Michael J. Balick's research has helped transform ethnobotany — the study of indigenous people's use of plants — into an internationally recognised academic discipline.
The award citation recognises his efforts to promote scientific collaboration within the field. In particular, it stresses his research emphasis "on preserving traditional knowledge and respect for the values of local peoples, and his support for the development of scientific institutions in areas of the world where they are needed most".
Balick has worked throughout Central and South America, Asia and the Pacific. In Belize, for example, he established links between ethnobotany and economic development, and co-founded the Ix Chel Tropical Research Foundation, a centre devoted to traditional medicine and cultural preservation.
In Costa Rica, Balick helped to create a major botanical garden while in the Caribbean, he promoted research in ethnobotany and economic botany.

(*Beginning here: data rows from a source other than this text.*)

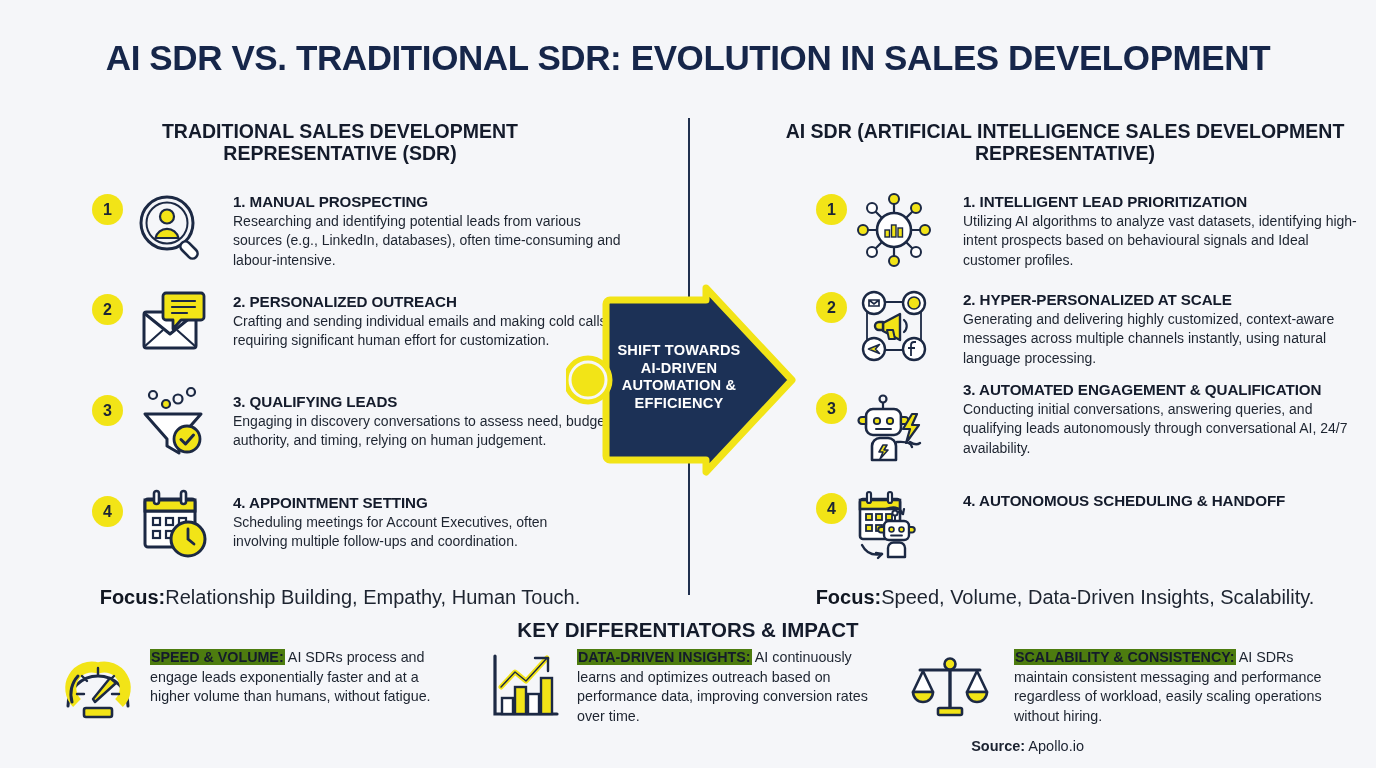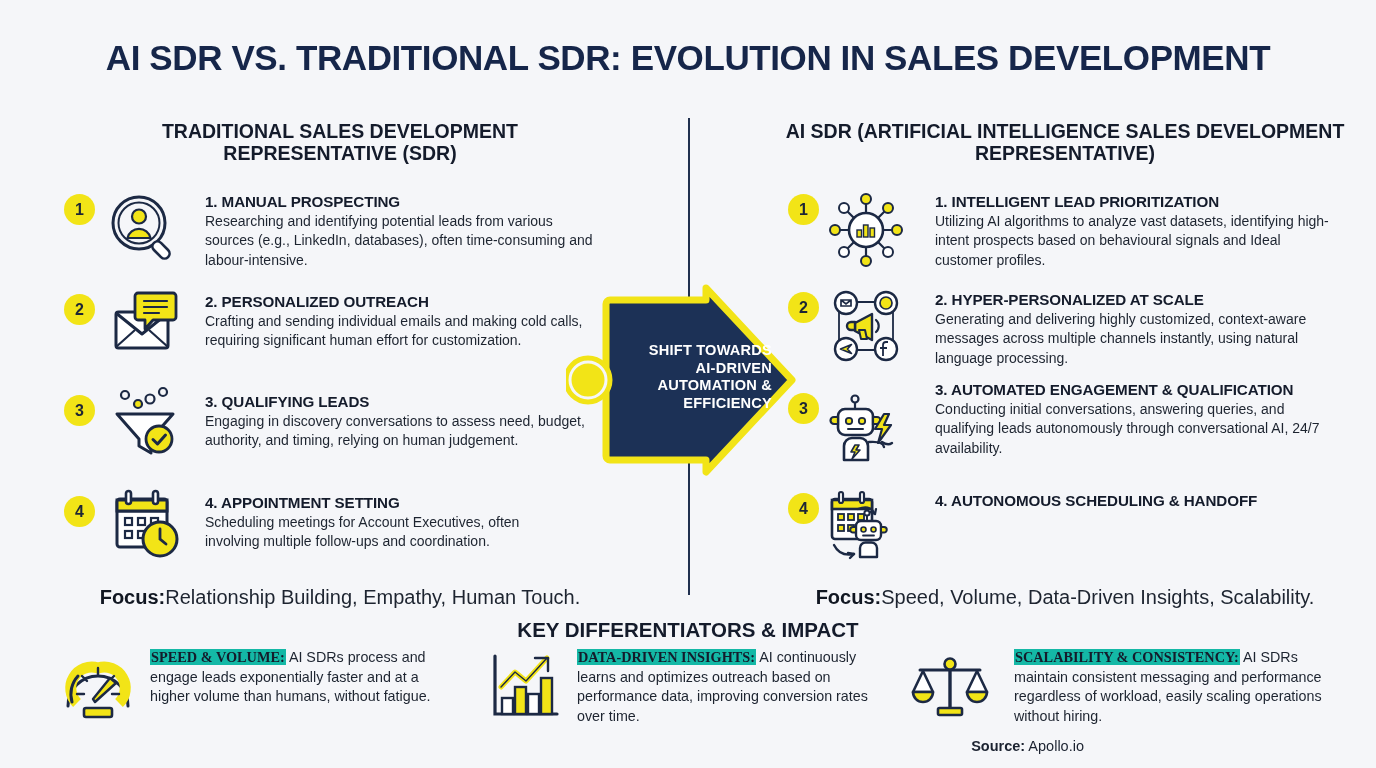"AI SDR VS. TRADITIONAL SDR:" #page { padding-left: none -> 28px }
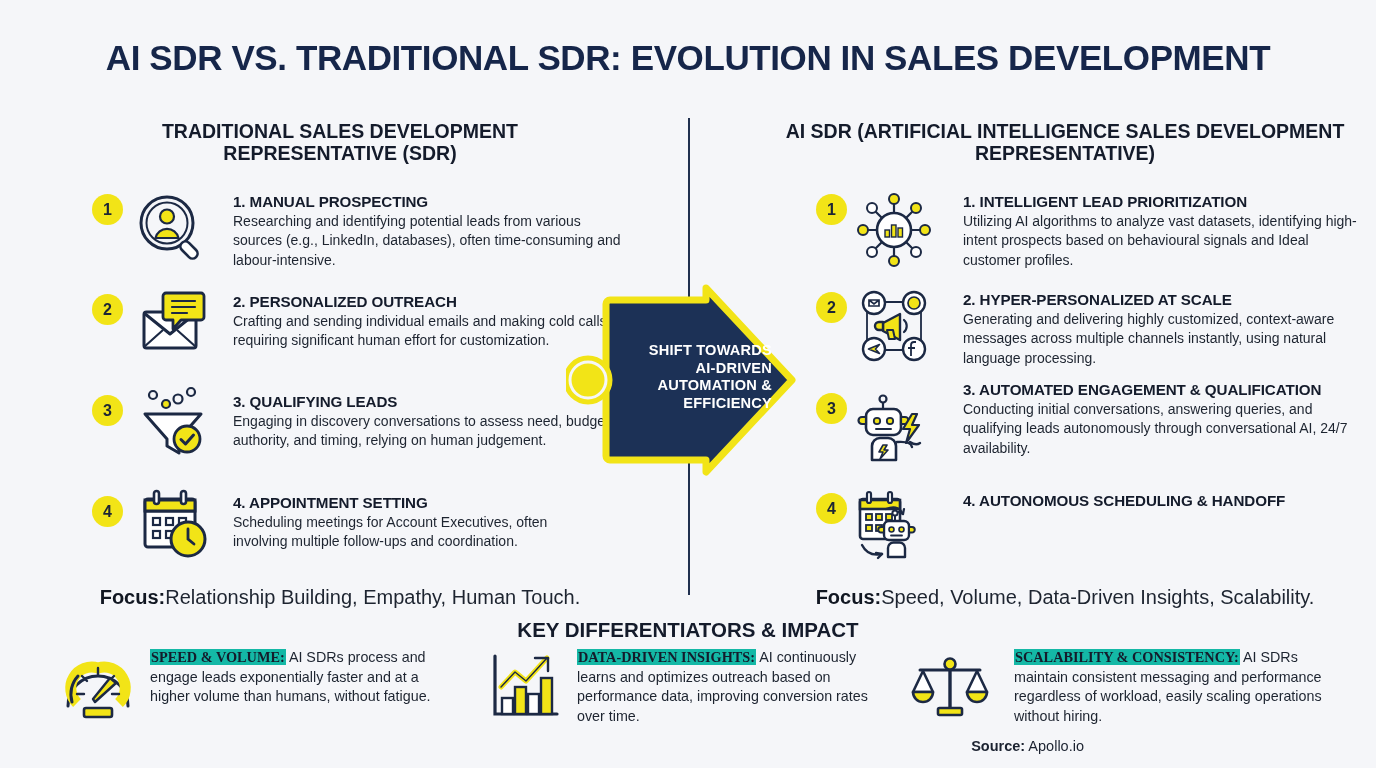"SHIFT TOWARDS" #arrow-text { text-align: right -> center }
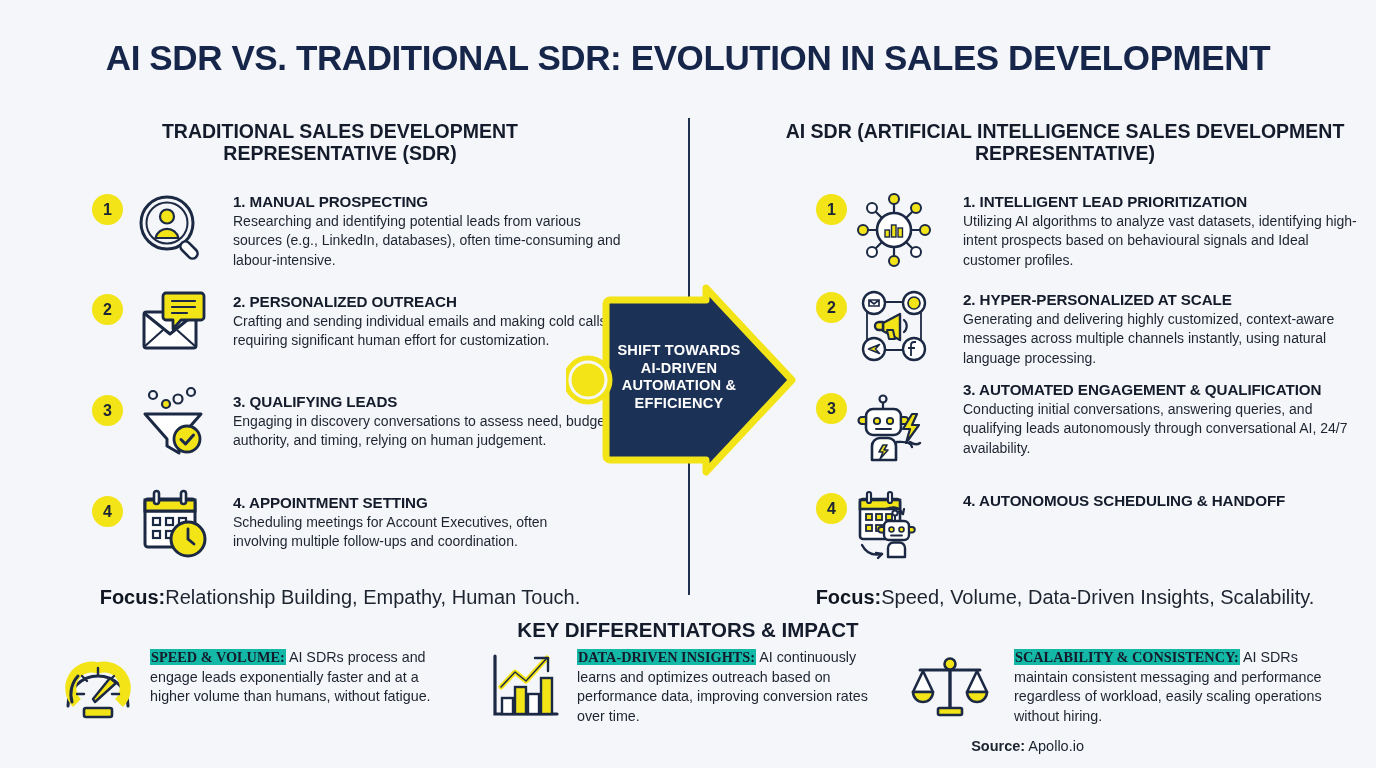"SPEED & VOLUME:" .hl { background: #14b8a6 -> #4d7c0f; font-family: Liberation Serif, serif -> none }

"Balick was a leader in opening the dialogue and debate on intellectual property rights long before it was fashion," said Sherburne Abbott, chief international officer of the AAAS. "He also worked to ensure that local people would benefit from any discoveries that were made from their plants."
Balick is currently involved in ethnobotanical research in Micronesia.
He also serves as adjunct professor in four universities in New York, United States, and has published more than 14 books. Since 1980 he has been working in New York Botanical Garden, and studying traditional healing practices used by the city's ethnic communities.